The down side, of course, is that you don’t get much time to play with any of the individual toys along the road. While I can appreciate the stark differences in power level between the start of Gat out of Hell and the near-end of the game, I’ve also had very little time to appreciate any of the single moments along the road. All of the new elements to my various powers have been used briefly if at all; it doesn’t help that some of them are blazingly powerful while others are more or less forgettable.
Spending too much time at the top of the power curve also deforms the game somewhat. Just like having a longer span of game between the bottom and the top makes you forget what the bottom feels like, the longer you’re at the top the more it feels like the default state of being. This becomes particularly problematic in MMOs, where going back to lower levels is often a shock or outright impossible; it’s easy to feel as if the game at the level cap is the only game that exists, because you spend far more time there than anywhere else.
For a longer game, in short, it’s a trick you can’t quite pull off. You wind up with all of your powerups coming too early and without that appreciation lasting into the later portions of the game. But for shorter games, for more controlled experiences, it’s actually a major benefit, partly because you’re used to longer games with a slower power curve.

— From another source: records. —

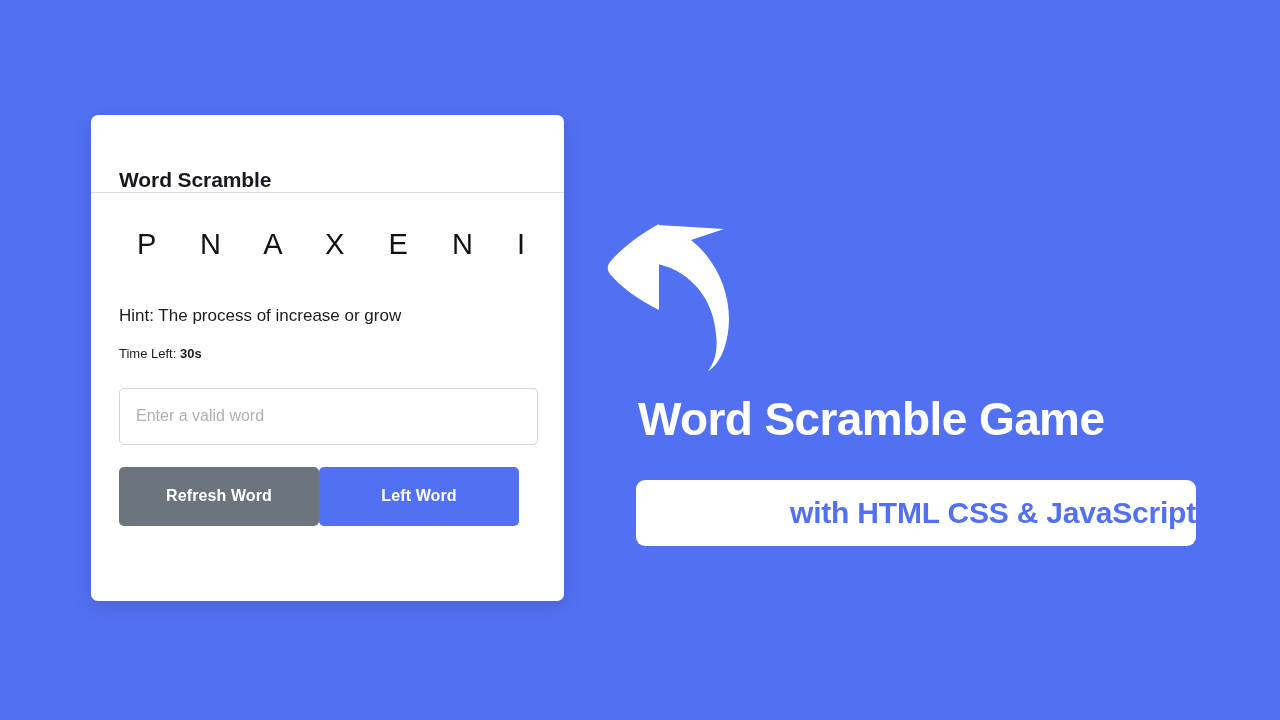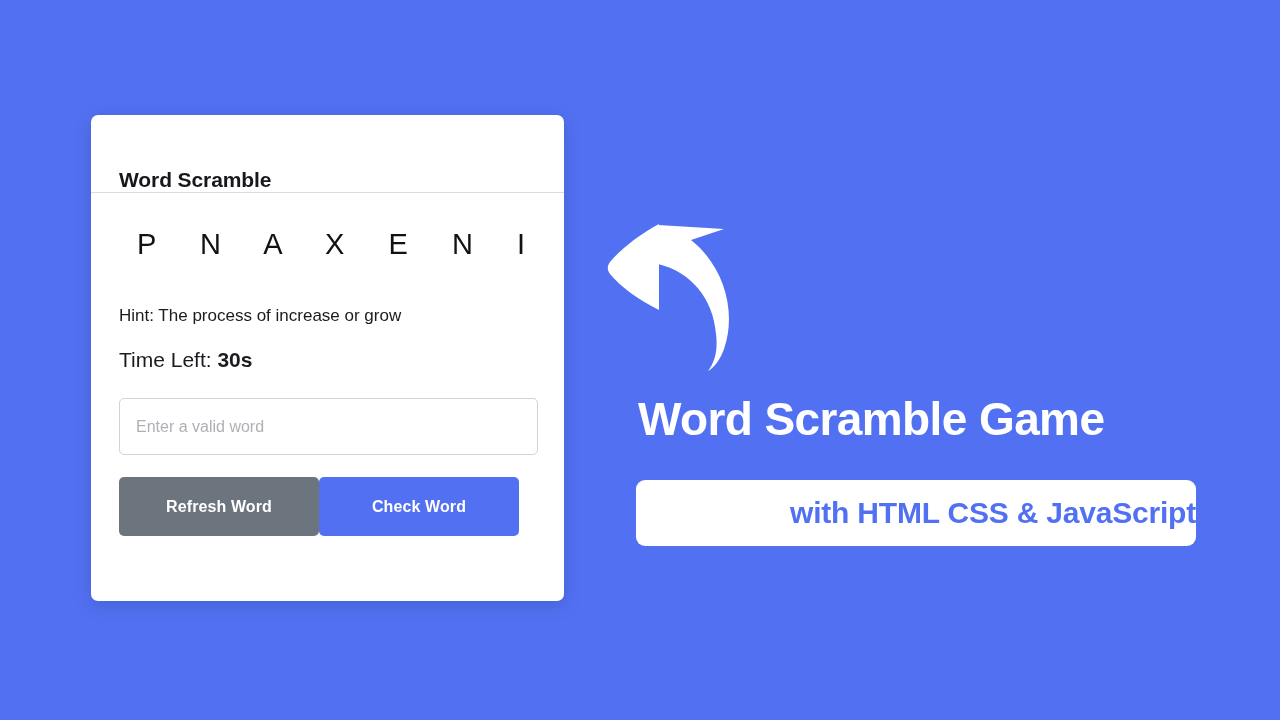--- a/index.html
+++ b/index.html
@@ -77,7 +77,7 @@
 
   .timer-line {
     margin-top: 19px;
-    font-size: 21px;
+    font-size: 13px;
     color: #1b1c20;
     line-height: 1.3;
   }

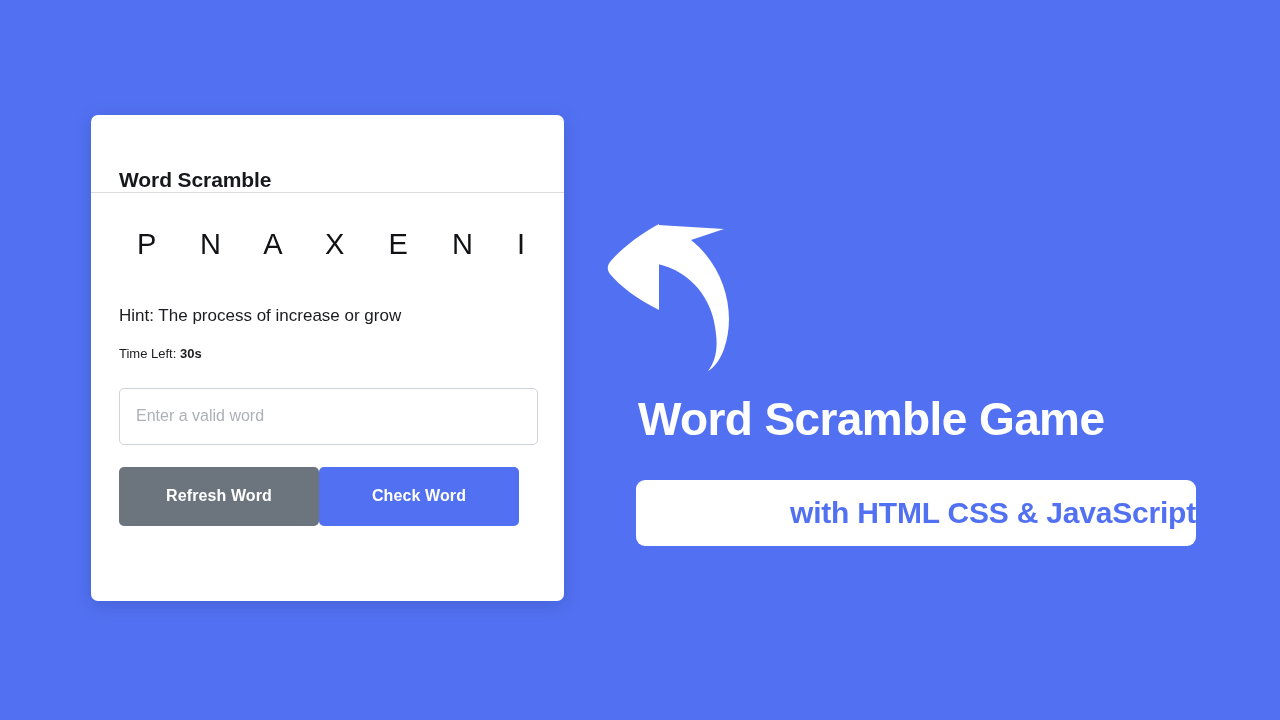--- a/index.html
+++ b/index.html
@@ -193,7 +193,7 @@
 
       <div class="btn-row">
         <button class="btn btn-refresh">Refresh Word</button>
-        <button class="btn btn-check">Check Word</button>
+        <button class="btn btn-check">Left Word</button>
       </div>
 
     </div>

There’s something to be said for treating episodic gameplay closer to this, making each episode a self-contained climb rather than making every single installment a tiny horizontal slice of the overall gameplay pie. The verticality is a benefit, really giving that feel of accomplishment and climb even if the individual steps wind up being a lot shorter and perhaps not as individually satisfying.
But boy, is there ever something great about being able to remember the bottom of the power ladder being only a few hours of play behind. It really makes you feel like you’ve wound up somewhere.